__Activity__
In the listing that follows, locate the line containing "[34,356,273,377] Website: https://snaptools.top/" and the line containing "[9,32,221,50] https://iyaorganizasyon.com.tr Sitemap". Retype exactly those two lines and every line between them, and nothing more.

----

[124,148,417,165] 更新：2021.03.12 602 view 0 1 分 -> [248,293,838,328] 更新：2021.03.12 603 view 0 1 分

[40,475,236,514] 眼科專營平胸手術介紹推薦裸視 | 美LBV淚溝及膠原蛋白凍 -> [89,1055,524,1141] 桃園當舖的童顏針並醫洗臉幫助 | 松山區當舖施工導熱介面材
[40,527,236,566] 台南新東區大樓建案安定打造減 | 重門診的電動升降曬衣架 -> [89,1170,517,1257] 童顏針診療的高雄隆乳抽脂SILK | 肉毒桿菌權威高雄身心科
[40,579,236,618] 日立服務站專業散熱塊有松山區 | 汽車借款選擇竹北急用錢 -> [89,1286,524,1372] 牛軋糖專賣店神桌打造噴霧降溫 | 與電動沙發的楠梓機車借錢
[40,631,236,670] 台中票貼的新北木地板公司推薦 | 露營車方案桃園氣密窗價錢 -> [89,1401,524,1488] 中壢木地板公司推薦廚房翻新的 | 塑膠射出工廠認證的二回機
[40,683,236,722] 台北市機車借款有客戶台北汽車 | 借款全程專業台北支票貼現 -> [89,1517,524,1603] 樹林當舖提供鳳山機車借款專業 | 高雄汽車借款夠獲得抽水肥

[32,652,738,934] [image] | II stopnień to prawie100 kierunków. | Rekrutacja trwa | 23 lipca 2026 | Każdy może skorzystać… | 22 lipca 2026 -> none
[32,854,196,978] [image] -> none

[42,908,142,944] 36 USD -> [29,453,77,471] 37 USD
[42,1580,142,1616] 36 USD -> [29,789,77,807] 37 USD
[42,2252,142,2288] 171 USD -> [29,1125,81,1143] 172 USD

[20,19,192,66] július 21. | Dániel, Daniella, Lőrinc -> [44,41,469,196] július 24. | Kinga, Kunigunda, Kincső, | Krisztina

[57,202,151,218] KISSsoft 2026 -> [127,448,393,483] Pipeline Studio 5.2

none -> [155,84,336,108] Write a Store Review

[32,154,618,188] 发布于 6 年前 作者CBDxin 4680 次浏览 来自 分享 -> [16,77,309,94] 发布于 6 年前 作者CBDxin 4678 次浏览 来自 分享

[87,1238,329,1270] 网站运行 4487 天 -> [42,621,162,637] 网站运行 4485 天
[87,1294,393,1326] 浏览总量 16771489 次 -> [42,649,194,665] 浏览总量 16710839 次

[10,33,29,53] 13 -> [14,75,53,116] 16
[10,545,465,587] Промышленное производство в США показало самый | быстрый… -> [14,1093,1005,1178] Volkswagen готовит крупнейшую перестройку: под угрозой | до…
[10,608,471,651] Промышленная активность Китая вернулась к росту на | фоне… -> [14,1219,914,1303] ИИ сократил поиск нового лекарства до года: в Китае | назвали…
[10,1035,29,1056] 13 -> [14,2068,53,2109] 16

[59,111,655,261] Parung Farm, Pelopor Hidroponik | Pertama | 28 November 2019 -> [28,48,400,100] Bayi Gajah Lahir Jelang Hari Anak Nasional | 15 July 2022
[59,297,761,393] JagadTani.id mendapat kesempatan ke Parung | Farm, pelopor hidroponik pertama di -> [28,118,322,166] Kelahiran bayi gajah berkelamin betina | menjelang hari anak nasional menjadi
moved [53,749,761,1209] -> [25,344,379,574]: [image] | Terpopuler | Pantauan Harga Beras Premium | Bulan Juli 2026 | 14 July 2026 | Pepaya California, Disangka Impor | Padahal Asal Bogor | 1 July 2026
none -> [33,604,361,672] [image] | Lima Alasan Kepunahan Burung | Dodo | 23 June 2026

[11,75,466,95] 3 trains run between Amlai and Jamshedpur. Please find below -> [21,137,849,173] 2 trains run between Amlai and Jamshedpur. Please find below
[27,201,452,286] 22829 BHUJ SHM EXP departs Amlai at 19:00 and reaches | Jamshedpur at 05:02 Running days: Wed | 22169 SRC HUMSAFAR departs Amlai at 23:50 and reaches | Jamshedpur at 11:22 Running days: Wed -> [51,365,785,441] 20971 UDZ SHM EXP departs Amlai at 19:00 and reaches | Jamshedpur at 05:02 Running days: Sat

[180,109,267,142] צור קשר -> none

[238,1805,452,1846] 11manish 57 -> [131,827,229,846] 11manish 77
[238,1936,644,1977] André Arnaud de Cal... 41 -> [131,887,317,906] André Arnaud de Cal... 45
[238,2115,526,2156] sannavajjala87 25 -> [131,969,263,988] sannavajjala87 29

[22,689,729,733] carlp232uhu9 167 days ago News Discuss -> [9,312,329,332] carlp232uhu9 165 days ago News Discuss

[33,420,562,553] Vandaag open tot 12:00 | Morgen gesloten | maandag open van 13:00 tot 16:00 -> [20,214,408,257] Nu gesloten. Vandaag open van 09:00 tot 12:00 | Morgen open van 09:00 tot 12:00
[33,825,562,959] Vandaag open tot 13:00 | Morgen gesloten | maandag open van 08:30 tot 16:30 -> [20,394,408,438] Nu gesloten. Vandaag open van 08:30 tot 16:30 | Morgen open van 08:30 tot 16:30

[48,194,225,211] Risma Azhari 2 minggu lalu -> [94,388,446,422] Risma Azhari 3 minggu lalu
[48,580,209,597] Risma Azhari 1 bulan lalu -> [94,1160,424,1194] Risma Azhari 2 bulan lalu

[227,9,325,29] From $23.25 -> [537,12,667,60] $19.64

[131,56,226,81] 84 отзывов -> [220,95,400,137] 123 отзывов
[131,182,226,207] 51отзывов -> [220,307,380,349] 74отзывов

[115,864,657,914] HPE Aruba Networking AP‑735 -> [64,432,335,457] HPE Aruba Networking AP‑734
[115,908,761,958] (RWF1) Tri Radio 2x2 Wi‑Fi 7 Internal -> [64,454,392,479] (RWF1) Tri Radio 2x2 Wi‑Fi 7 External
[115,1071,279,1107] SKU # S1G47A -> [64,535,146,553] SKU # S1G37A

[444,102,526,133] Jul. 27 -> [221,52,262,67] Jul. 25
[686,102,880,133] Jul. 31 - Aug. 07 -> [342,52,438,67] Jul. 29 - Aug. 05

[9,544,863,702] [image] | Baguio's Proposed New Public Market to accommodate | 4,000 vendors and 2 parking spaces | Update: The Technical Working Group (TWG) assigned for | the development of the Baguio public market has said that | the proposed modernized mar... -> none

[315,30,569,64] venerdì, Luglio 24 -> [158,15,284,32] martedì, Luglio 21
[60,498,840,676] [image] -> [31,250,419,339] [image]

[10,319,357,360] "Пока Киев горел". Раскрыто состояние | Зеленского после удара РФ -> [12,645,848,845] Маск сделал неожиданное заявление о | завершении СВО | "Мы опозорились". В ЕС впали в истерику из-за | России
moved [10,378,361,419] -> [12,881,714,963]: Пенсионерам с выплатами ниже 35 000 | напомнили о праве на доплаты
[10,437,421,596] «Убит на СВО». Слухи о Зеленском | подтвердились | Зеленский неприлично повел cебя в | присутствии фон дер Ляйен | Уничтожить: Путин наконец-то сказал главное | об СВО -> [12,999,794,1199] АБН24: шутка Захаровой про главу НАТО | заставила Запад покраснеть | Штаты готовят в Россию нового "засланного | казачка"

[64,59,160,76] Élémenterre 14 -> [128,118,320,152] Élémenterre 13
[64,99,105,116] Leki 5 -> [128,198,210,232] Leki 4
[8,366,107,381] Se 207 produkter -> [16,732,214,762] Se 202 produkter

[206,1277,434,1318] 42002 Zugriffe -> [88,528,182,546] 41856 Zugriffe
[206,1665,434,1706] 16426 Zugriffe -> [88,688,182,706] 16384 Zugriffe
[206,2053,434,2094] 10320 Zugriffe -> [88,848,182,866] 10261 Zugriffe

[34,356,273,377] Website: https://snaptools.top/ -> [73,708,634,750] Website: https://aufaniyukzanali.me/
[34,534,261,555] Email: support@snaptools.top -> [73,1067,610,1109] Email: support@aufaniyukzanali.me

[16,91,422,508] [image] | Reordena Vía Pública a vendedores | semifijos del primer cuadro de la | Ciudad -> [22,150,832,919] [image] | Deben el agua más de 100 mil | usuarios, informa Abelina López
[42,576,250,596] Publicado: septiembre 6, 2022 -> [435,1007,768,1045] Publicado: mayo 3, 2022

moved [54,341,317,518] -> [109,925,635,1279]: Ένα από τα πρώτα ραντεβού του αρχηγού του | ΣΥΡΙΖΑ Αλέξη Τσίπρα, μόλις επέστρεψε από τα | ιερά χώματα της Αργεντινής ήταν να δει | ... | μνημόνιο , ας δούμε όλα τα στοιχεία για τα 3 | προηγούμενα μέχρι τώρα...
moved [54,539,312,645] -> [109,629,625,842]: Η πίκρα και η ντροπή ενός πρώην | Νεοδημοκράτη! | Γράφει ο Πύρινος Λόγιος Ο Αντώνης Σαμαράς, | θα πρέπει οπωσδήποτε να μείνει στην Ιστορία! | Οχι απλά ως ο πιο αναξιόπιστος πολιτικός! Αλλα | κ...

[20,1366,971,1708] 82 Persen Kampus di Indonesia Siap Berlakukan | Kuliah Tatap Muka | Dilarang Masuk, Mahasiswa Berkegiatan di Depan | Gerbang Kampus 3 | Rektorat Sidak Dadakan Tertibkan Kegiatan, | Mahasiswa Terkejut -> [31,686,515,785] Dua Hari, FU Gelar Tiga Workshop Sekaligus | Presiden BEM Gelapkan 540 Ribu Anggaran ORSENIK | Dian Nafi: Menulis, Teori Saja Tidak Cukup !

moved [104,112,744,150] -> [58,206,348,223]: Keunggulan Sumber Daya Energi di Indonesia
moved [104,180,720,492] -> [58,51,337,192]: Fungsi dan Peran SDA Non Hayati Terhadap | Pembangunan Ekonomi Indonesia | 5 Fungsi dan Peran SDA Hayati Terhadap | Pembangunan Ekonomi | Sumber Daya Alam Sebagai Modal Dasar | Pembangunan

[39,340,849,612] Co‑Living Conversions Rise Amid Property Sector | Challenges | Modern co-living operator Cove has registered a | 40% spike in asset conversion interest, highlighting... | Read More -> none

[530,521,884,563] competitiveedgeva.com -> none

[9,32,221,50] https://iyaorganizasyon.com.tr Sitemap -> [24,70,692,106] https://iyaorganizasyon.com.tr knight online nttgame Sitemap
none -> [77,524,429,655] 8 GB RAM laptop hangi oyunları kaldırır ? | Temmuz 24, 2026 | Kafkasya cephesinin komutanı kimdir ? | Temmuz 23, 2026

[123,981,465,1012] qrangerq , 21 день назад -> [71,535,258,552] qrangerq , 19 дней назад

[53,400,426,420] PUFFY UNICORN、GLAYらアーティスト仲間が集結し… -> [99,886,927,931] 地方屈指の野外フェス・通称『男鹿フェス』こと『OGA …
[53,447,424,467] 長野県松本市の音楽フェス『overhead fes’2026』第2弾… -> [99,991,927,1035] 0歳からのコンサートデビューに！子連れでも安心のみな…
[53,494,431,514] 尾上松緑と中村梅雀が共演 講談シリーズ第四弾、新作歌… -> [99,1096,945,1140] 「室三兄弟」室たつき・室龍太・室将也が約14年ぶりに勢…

----

__Answer for the task__
[34,356,273,377] Website: https://snaptools.top/ -> [73,708,634,750] Website: https://aufaniyukzanali.me/
[34,534,261,555] Email: support@snaptools.top -> [73,1067,610,1109] Email: support@aufaniyukzanali.me

[16,91,422,508] [image] | Reordena Vía Pública a vendedores | semifijos del primer cuadro de la | Ciudad -> [22,150,832,919] [image] | Deben el agua más de 100 mil | usuarios, informa Abelina López
[42,576,250,596] Publicado: septiembre 6, 2022 -> [435,1007,768,1045] Publicado: mayo 3, 2022

moved [54,341,317,518] -> [109,925,635,1279]: Ένα από τα πρώτα ραντεβού του αρχηγού του | ΣΥΡΙΖΑ Αλέξη Τσίπρα, μόλις επέστρεψε από τα | ιερά χώματα της Αργεντινής ήταν να δει | ... | μνημόνιο , ας δούμε όλα τα στοιχεία για τα 3 | προηγούμενα μέχρι τώρα...
moved [54,539,312,645] -> [109,629,625,842]: Η πίκρα και η ντροπή ενός πρώην | Νεοδημοκράτη! | Γράφει ο Πύρινος Λόγιος Ο Αντώνης Σαμαράς, | θα πρέπει οπωσδήποτε να μείνει στην Ιστορία! | Οχι απλά ως ο πιο αναξιόπιστος πολιτικός! Αλλα | κ...

[20,1366,971,1708] 82 Persen Kampus di Indonesia Siap Berlakukan | Kuliah Tatap Muka | Dilarang Masuk, Mahasiswa Berkegiatan di Depan | Gerbang Kampus 3 | Rektorat Sidak Dadakan Tertibkan Kegiatan, | Mahasiswa Terkejut -> [31,686,515,785] Dua Hari, FU Gelar Tiga Workshop Sekaligus | Presiden BEM Gelapkan 540 Ribu Anggaran ORSENIK | Dian Nafi: Menulis, Teori Saja Tidak Cukup !

moved [104,112,744,150] -> [58,206,348,223]: Keunggulan Sumber Daya Energi di Indonesia
moved [104,180,720,492] -> [58,51,337,192]: Fungsi dan Peran SDA Non Hayati Terhadap | Pembangunan Ekonomi Indonesia | 5 Fungsi dan Peran SDA Hayati Terhadap | Pembangunan Ekonomi | Sumber Daya Alam Sebagai Modal Dasar | Pembangunan

[39,340,849,612] Co‑Living Conversions Rise Amid Property Sector | Challenges | Modern co-living operator Cove has registered a | 40% spike in asset conversion interest, highlighting... | Read More -> none

[530,521,884,563] competitiveedgeva.com -> none

[9,32,221,50] https://iyaorganizasyon.com.tr Sitemap -> [24,70,692,106] https://iyaorganizasyon.com.tr knight online nttgame Sitemap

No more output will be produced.